### YOUR GOAL
Your answer should hold all lines of the entries that include the word "Juan".
__________
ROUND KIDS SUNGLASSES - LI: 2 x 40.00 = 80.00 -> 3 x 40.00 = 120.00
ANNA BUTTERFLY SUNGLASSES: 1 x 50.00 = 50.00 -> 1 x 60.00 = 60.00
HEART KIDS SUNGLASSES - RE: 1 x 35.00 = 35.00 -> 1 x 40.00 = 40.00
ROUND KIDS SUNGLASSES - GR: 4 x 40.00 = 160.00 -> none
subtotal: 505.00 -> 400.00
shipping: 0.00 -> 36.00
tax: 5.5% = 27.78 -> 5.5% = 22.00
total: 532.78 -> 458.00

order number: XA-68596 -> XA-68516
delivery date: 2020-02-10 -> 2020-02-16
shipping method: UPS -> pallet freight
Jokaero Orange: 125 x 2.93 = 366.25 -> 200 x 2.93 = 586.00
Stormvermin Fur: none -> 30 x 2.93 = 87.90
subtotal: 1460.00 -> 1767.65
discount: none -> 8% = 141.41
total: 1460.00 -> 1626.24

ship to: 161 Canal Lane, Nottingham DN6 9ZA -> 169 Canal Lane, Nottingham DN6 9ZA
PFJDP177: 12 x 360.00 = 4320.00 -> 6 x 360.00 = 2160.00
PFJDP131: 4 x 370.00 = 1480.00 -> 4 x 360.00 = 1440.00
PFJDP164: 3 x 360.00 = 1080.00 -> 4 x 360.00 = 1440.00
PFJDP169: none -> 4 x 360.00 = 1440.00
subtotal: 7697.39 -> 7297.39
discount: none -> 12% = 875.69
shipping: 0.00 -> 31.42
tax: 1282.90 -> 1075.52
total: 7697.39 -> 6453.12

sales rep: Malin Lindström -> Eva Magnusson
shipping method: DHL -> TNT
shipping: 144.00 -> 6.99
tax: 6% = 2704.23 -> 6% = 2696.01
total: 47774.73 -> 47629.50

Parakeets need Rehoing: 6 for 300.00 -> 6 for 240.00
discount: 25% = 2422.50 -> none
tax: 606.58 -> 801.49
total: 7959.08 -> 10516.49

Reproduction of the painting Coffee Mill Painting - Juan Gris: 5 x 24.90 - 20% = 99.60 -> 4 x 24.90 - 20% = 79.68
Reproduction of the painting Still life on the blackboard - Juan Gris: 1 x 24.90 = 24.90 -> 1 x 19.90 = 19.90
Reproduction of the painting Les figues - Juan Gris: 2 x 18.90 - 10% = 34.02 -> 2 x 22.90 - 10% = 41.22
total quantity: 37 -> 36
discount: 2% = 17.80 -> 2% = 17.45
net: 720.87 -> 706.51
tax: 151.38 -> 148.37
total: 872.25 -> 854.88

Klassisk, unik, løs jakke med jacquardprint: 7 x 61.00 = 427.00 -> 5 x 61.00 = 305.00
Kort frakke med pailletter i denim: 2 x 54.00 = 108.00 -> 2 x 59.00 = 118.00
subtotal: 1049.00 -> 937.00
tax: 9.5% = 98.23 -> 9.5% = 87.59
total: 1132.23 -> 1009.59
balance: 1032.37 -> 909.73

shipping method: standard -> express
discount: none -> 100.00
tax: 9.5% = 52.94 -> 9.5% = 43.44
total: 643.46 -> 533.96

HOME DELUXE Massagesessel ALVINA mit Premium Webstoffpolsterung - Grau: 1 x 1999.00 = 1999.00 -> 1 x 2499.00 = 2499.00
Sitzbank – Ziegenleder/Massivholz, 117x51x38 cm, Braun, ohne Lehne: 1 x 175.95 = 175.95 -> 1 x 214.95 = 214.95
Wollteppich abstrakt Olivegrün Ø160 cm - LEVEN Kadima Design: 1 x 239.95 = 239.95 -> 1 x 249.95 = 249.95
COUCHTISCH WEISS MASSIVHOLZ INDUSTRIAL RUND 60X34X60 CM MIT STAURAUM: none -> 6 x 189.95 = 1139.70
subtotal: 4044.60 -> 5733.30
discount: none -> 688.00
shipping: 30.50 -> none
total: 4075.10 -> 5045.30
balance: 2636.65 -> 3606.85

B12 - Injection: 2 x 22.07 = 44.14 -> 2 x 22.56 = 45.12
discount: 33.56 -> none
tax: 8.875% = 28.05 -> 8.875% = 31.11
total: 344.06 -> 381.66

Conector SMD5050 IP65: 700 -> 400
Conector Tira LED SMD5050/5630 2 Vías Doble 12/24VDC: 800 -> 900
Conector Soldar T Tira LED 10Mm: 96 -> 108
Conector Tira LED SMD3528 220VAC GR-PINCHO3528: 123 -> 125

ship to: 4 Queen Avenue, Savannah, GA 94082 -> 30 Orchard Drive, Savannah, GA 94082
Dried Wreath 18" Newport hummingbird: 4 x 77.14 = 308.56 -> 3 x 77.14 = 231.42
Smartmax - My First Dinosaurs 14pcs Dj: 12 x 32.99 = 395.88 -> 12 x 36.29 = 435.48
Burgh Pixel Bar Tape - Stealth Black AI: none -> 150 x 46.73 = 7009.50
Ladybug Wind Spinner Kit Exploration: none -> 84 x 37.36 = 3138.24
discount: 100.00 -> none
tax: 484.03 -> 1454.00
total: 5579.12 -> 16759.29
__________
### SOLVED EXERCISE
Reproduction of the painting Coffee Mill Painting - Juan Gris: 5 x 24.90 - 20% = 99.60 -> 4 x 24.90 - 20% = 79.68
Reproduction of the painting Still life on the blackboard - Juan Gris: 1 x 24.90 = 24.90 -> 1 x 19.90 = 19.90
Reproduction of the painting Les figues - Juan Gris: 2 x 18.90 - 10% = 34.02 -> 2 x 22.90 - 10% = 41.22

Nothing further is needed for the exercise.